■ **WHAT THE TASK REQUIRES**: Give again, word for word, every line below from the one that has "- Improved the program" through the one that has "- Parallel run in multiple cores and hosts", both included, and no others.

Excerpts from a dataset:
________________________________________

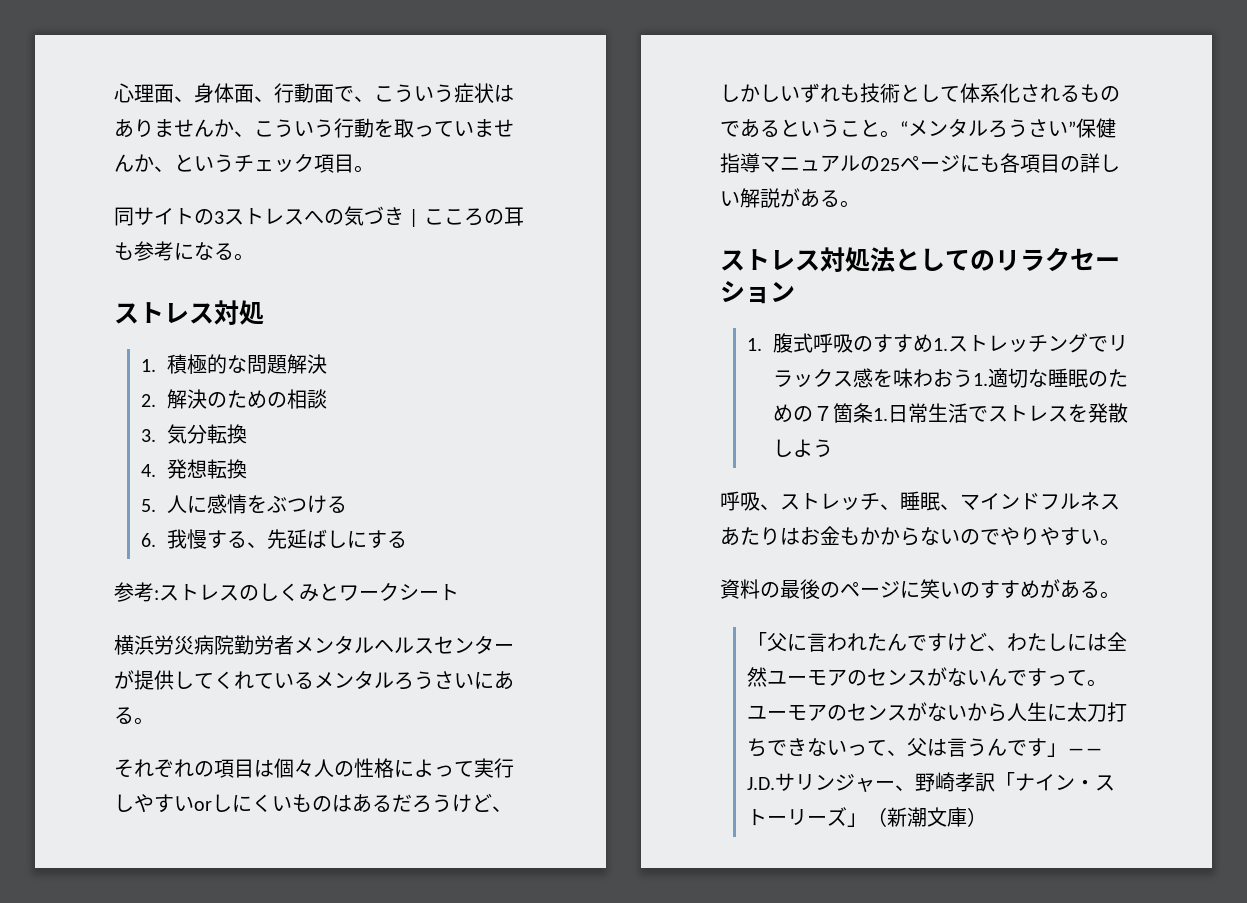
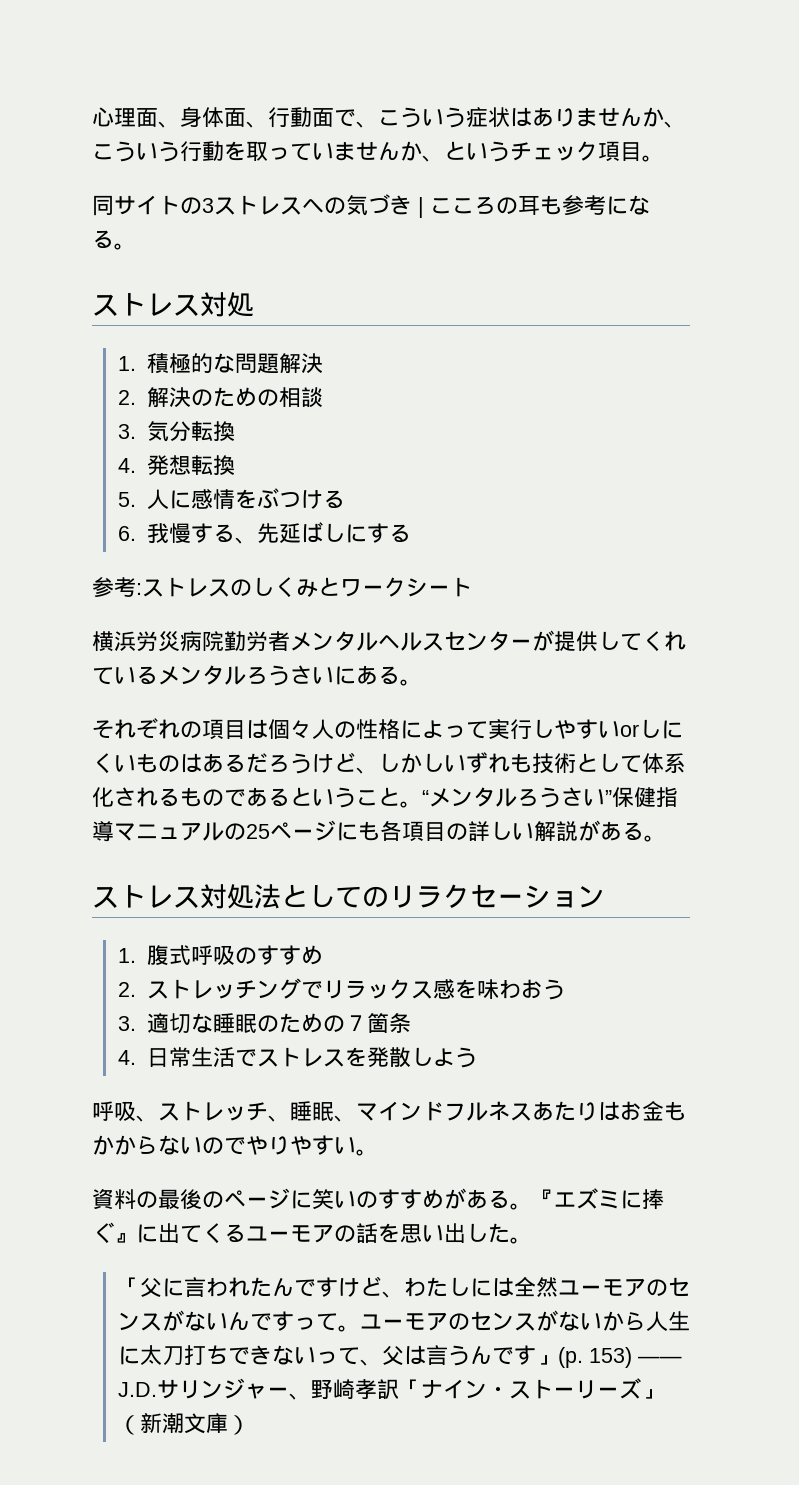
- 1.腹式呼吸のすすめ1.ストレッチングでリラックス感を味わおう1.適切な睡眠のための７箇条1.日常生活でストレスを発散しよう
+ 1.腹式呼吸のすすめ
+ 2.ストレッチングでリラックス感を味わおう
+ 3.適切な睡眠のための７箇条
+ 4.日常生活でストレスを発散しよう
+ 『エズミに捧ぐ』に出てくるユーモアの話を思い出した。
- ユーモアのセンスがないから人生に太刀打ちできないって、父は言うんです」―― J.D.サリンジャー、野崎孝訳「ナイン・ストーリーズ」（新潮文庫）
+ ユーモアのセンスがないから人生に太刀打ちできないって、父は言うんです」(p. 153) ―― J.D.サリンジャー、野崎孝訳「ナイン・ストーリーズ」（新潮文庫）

________________________________________

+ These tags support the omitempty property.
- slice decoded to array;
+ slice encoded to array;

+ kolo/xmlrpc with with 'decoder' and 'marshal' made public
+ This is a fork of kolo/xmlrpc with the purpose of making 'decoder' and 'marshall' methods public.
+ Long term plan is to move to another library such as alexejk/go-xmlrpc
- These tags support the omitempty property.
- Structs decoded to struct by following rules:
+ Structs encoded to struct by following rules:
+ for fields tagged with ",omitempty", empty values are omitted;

________________________________________

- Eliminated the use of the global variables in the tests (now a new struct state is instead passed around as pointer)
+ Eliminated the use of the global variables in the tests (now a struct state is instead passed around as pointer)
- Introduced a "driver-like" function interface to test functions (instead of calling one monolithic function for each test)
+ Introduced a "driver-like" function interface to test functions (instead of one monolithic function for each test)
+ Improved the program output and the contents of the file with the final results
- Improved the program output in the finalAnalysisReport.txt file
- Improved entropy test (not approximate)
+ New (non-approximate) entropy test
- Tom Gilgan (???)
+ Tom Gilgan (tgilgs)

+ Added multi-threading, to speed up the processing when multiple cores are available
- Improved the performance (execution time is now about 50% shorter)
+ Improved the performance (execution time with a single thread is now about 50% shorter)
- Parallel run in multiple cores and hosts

________________________________________

■ **FINISHED TASK**:
- Improved the program output in the finalAnalysisReport.txt file
- Improved entropy test (not approximate)
+ New (non-approximate) entropy test
- Tom Gilgan (???)
+ Tom Gilgan (tgilgs)

+ Added multi-threading, to speed up the processing when multiple cores are available
- Improved the performance (execution time is now about 50% shorter)
+ Improved the performance (execution time with a single thread is now about 50% shorter)
- Parallel run in multiple cores and hosts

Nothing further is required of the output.